YOUR GOAL: Give again, unaltered, the lines of the listing below that run from the line having "- Shopping शॉपिंग Lyrics – Surender Romio" through the line having "Lyrics – Ruchika Jangid".

INPUT:

------------------------------------------------------------

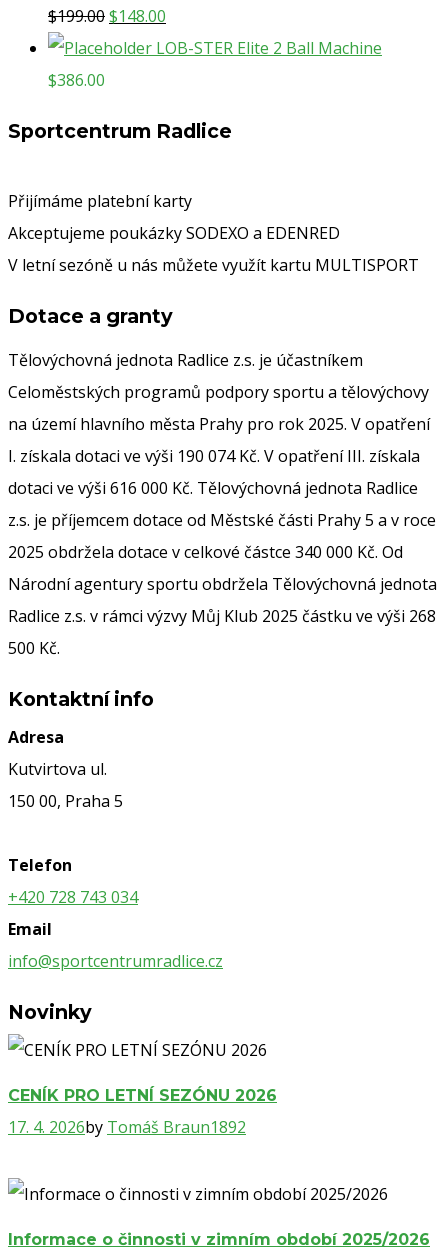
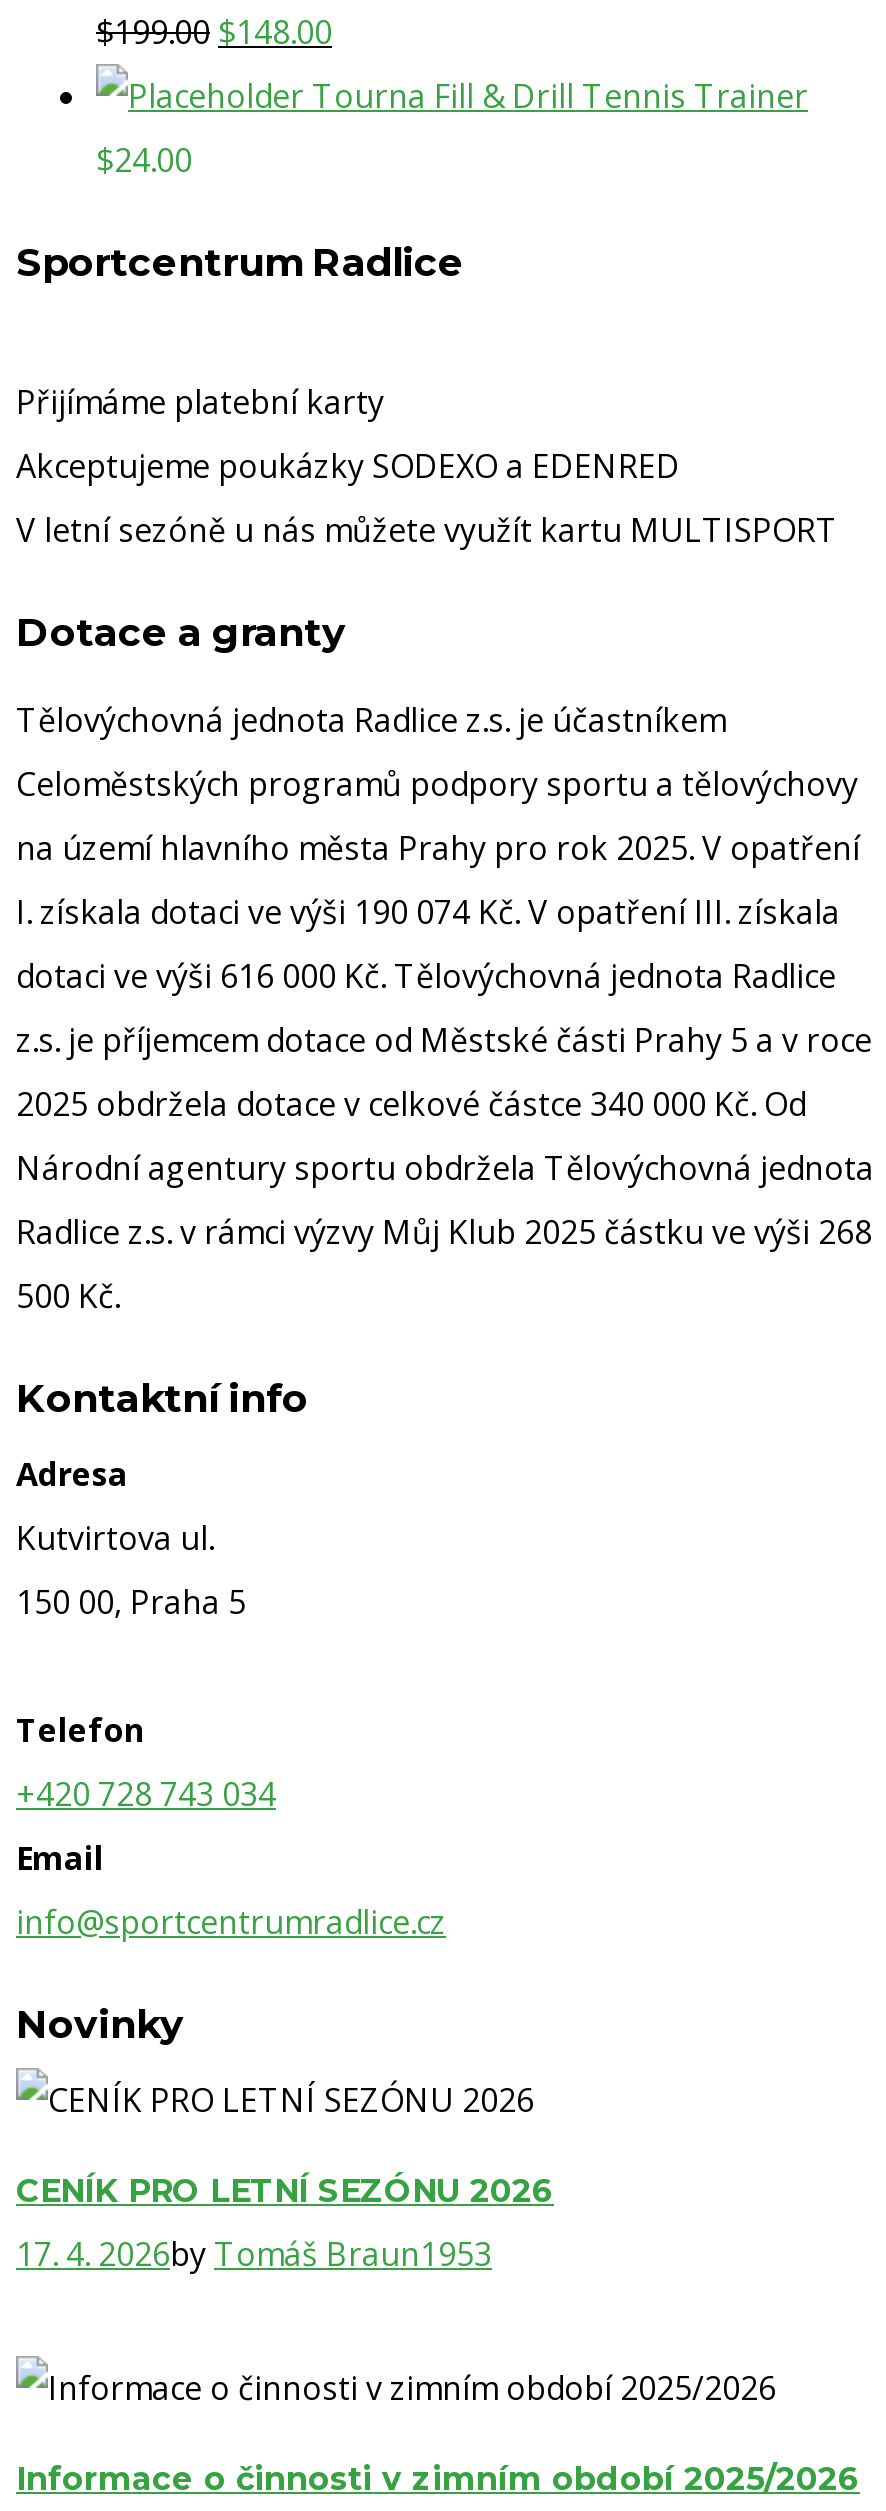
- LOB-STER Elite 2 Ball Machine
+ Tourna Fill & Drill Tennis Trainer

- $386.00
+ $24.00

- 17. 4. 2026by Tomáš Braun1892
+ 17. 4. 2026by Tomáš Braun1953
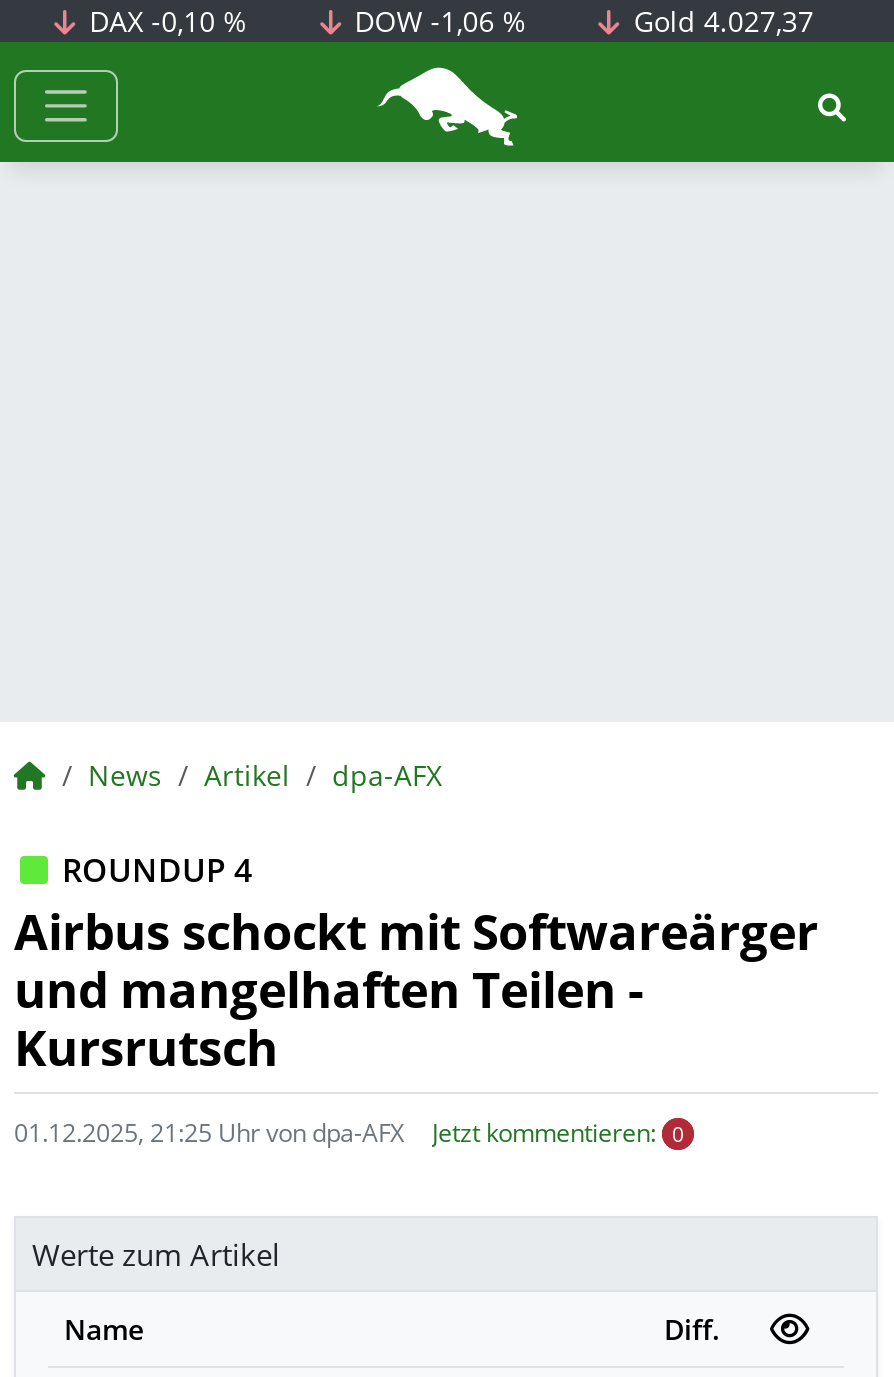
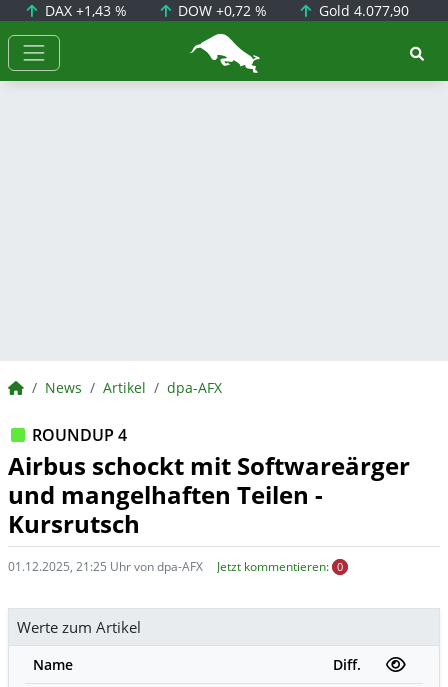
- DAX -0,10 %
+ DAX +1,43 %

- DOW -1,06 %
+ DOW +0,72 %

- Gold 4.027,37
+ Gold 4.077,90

------------------------------------------------------------

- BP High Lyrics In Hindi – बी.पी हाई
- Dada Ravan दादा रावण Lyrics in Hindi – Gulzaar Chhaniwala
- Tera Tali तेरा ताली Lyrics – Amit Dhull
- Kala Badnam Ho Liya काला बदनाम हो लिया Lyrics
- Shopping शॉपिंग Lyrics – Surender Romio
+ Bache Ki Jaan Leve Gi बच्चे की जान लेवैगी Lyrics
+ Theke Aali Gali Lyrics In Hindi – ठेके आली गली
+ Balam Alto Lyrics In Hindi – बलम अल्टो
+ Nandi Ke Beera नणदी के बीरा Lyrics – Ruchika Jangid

------------------------------------------------------------

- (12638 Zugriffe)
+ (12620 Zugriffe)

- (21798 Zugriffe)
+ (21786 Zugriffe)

------------------------------------------------------------

RESPONSE TO THIS EXERCISE:
- Shopping शॉपिंग Lyrics – Surender Romio
+ Bache Ki Jaan Leve Gi बच्चे की जान लेवैगी Lyrics
+ Theke Aali Gali Lyrics In Hindi – ठेके आली गली
+ Balam Alto Lyrics In Hindi – बलम अल्टो
+ Nandi Ke Beera नणदी के बीरा Lyrics – Ruchika Jangid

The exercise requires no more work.